The HyperText Transfer Protocol

How HTTP works under the hood

The thing that defines the web more than anything else is its underlying communication standard: the HyperText Transfer Protocol (HTTP). If you want to build successful web applications, you need to understand this protocol and how it works. The good news is that it's stupidly simple. One of the reasons the web grew as fast as it did is because the underlying protocol is clear, straightforward, and uncomplicated. Anyone can learn it in a matter of minutes, and once you learn it, you'll understand what's really happening when you browse the web, make HTTP requests from JavaScript, or handle those requests on the server-side.

Key Terms

Before we look at the protocol itself, we need to review and solidify a few key terms. The best way to do that is to look at the anatomy of a URL. A URL is a string of characters, but it's divided into a few distinct parts, each of which is used during an HTTP request.

anatomy of a URL

Protocol

The first part of the URL names the protocol to use, which is sometimes referred to as the scheme. The name http refers to HTTP, and https refers to a combination of HTTP and Transport Layer Security (TLS). When using TLS, all requests and responses are encrypted as they are sent across the network so that an attacker in the middle can't read the contents. This results in a bit of computational and size overhead, but today's computers and networks are fast-enough that HTTPS is quickly becoming the standard for all web traffic.

Never enter sensitive information into a web page where the URL starts with http, and never send sensitive data from JavaScript over an http connection. Anyone with access to the network can read everything sent over http in plain text. Make sure you use https when transmitting sensitive information.

Host

The next part is the host which is the name of the computer we want to talk to. The host can be a domain name such as example.com, or it can be a sub-domain like api.example.com or ischool.uw.edu. Domain names have to be purchased from domain registrars, but once you register one, you can create as many sub-domains as you like and adjust them whenever necessary.

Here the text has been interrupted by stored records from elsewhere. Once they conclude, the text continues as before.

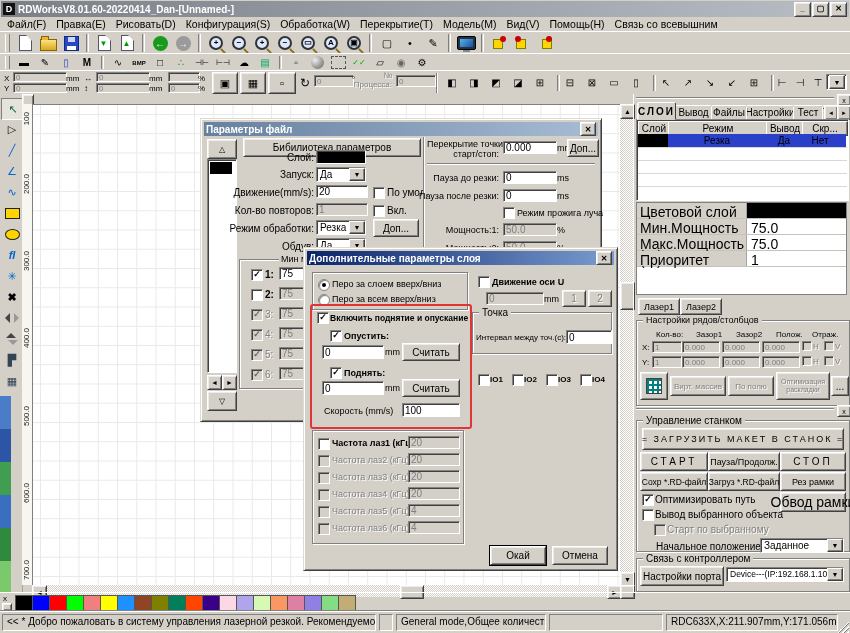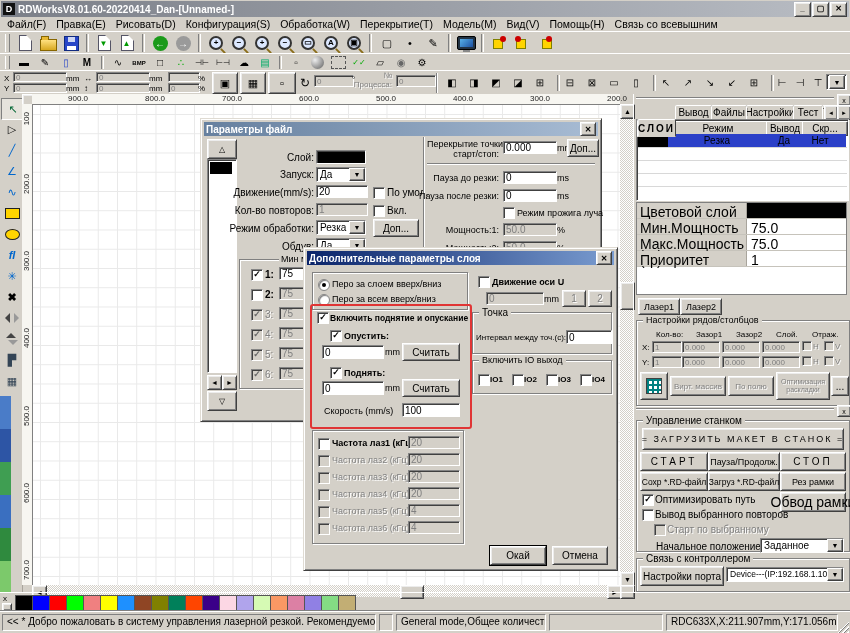--- a/index.html
+++ b/index.html
@@ -347,16 +347,6 @@
 </div>
 
 <div class="abs r" style="left:22px;top:94px;width:10px;height:10px"></div>
-<div class="abs ruler" style="left:32px;top:94px;width:588px;height:10px;border-bottom:1px solid #a0a0a0">
-  <span class="hrn" style="left:46px">900.0</span>
-  <span class="hrn" style="left:123px">800.0</span>
-  <span class="hrn" style="left:200px">700.0</span>
-  <span class="hrn" style="left:277px">600.0</span>
-  <span class="hrn" style="left:354px">500.0</span>
-  <span class="hrn" style="left:431px">400.0</span>
-  <span class="hrn" style="left:508px">300.0</span>
-  <span class="hrn" style="left:585px">200.0</span>
-</div>
 <div class="abs ruler" style="left:22px;top:104px;width:10px;height:481px;border-right:1px solid #a0a0a0">
   <span class="vrn" style="top:8px">100</span>
   <span class="vrn" style="top:70px">200.0</span>

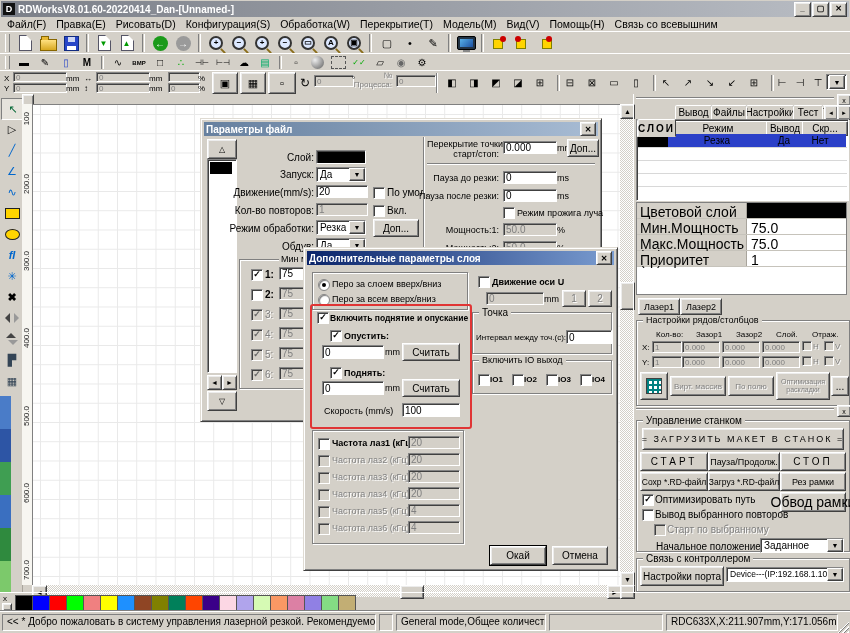--- a/index.html
+++ b/index.html
@@ -537,7 +537,7 @@
   <div class="abs groove" style="left:2px;top:3px;width:198px"></div>
   <span class="btn abs" style="left:203px;top:0;width:12px;height:10px;font-size:7px;line-height:9px;text-align:center">x</span>
 
-  <span class="tab on" style="left:3px;top:25px;width:37px;letter-spacing:2px">СЛОИ</span>
+  <span class="tab on" style="left:3px;top:8px;width:37px;letter-spacing:2px">СЛОИ</span>
   <span class="tab" style="left:41px;top:11px;width:35px;height:13px">Вывод</span>
   <span class="tab" style="left:77px;top:11px;width:34px;height:13px">Файлы</span>
   <span class="tab" style="left:112px;top:11px;width:46px;height:13px">Настройки</span>

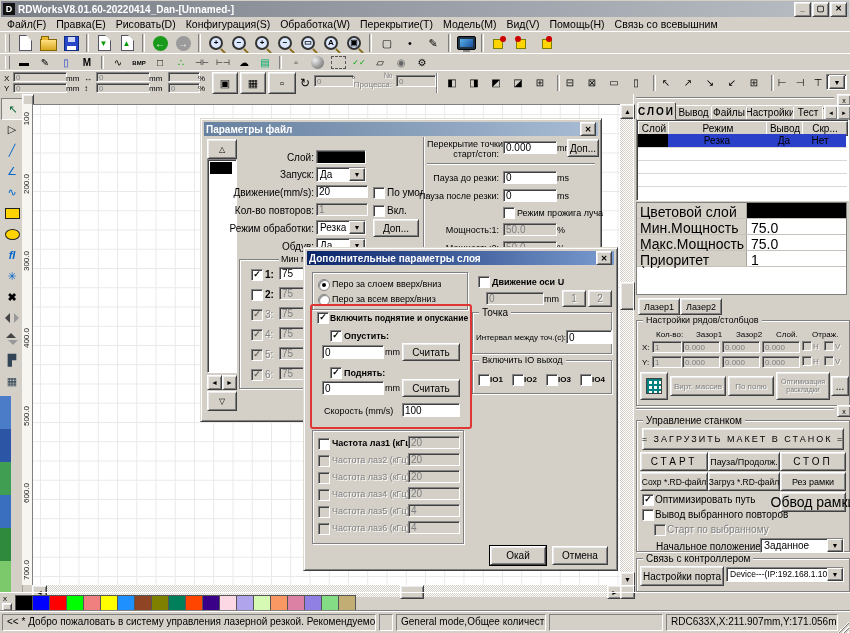--- a/index.html
+++ b/index.html
@@ -384,6 +384,7 @@
   <span class="btn abs sbtn" style="left:21px;top:256px;width:13px;height:13px;font-size:7px">►</span>
   <span class="btn abs" style="left:6px;top:272px;width:28px;height:18px;font-size:8px">▽</span>
 
+  <span class="btn abs" style="left:42px;top:19px;width:176px;height:17px">Бибилиотека параметров</span>
   <span class="lb rlb" style="left:10px;top:33px;width:103px">Слой:</span>
   <span class="s abs" style="left:115px;top:31px;width:48px;height:12px;background:#000"></span>
   <span class="lb rlb" style="left:10px;top:50px;width:103px">Запуск:</span>

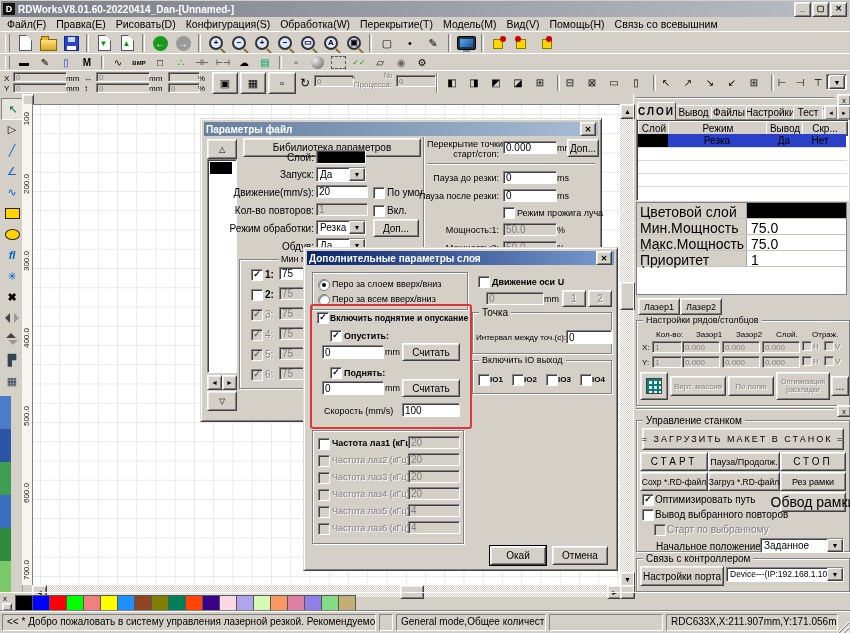--- a/index.html
+++ b/index.html
@@ -591,7 +591,7 @@
   <span class="lb xs" style="left:22px;top:236px">Кол-во:</span>
   <span class="lb xs" style="left:62px;top:236px">Зазор1</span>
   <span class="lb xs" style="left:102px;top:236px">Зазор2</span>
-  <span class="lb xs" style="left:142px;top:236px">Слой.</span>
+  <span class="lb xs" style="left:142px;top:236px">Полож.</span>
   <span class="lb xs" style="left:178px;top:236px">Отраж.</span>
   <span class="lb xs" style="left:8px;top:249px">X:</span>
   <input class="tin dis" style="left: 18px; top: 247px; width: 24px; height: 10px; font-size: 8px;" readonly="" value="1">

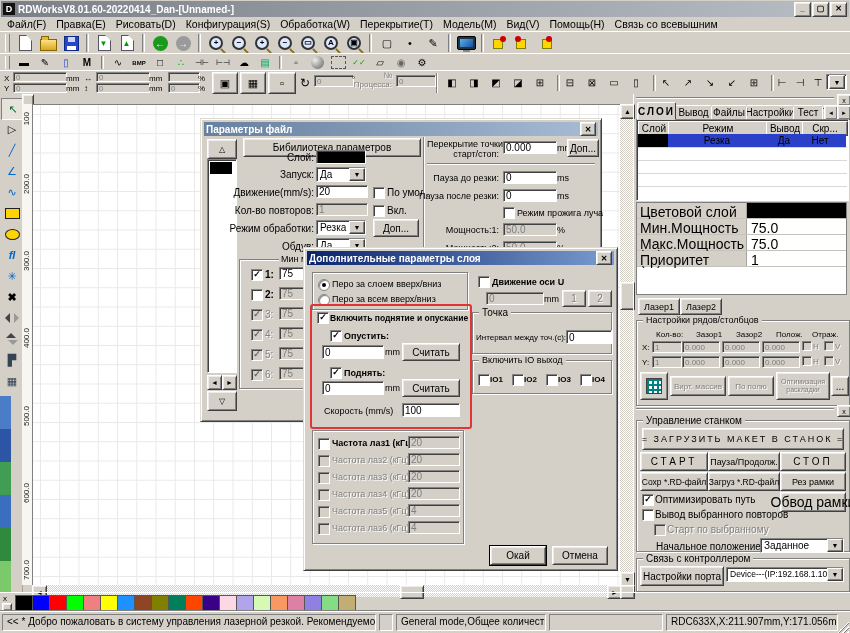--- a/index.html
+++ b/index.html
@@ -498,9 +498,6 @@
   <span class="lb xs" style="left:172px;top:85px">Интервал между точ.(с):</span>
   <input class="tin" style="left: 262px; top: 82px; width: 40px; height: 12px;" readonly="" value="0">
 
-  <div class="abs gb" style="left:168px;top:112px;width:138px;height:32px">
-    <span class="leg" style="font-size:9px">Включить IO выход</span>
-  </div>
   <span class="ck" style="left:174px;top:126px"></span>
   <span class="lb xs" style="left:186px;top:127px;font-weight:bold">IO1</span>
   <span class="ck" style="left:208px;top:126px"></span>

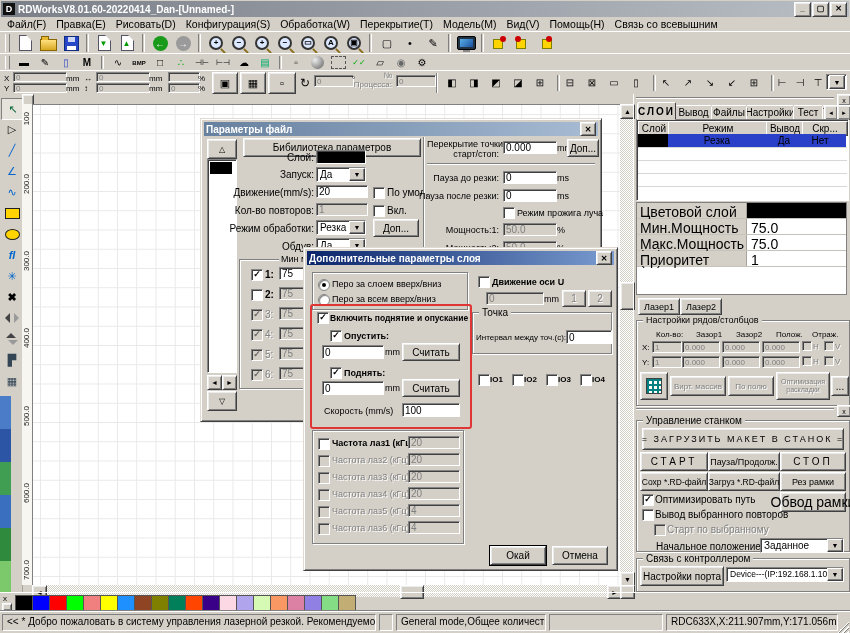--- a/index.html
+++ b/index.html
@@ -632,7 +632,7 @@
   <span class="lb" style="left:21px;top:400px">Оптимизировать путь</span>
   <span class="btn abs" style="left:146px;top:398px;width:64px;height:18px;font-size:14px">Обвод рамки</span>
   <span class="ck" style="left:8px;top:415px"></span>
-  <span class="lb" style="left:21px;top:415px">Вывод выбранного повторов</span>
+  <span class="lb" style="left:21px;top:415px">Вывод выбранного объекта</span>
   <span class="ck dis" style="left:20px;top:430px"></span>
   <span class="lb dis" style="left:33px;top:430px">Старт по выбранному</span>
   <span class="lb" style="left:22px;top:447px">Начальное положение:</span>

To make a network connection, the client needs to translate the host name into a numeric IP address. It does this using the Domain Name System (DNS). The DNS is a bit like a telephone book that one can use to resolve a host name to an IP address, and you can access it right from the command line. Open a new command-line window (Terminal on Mac or Git Bash/Linux Subsystem on Windows) and type this command:

nslookup ischool.uw.edu

Sample Output

Server:        192.168.0.1
Address:    192.168.0.1#53

Non-authoritative answer:
Name:    ischool.uw.edu
Address: 128.208.201.29

In addition to nslookup, Mac and Linux users can also use the more concise host command:

host ischool.uw.edu

Sample Output

ischool.uw.edu has address 128.208.60.39
ischool.uw.edu has address 128.208.203.143

The iSchool host name resolves to two addresses, but other domain names might resolve to even more possible addresses. For example, try uw.edu instead. It should return several IP addresses, any of which can be used by a web client.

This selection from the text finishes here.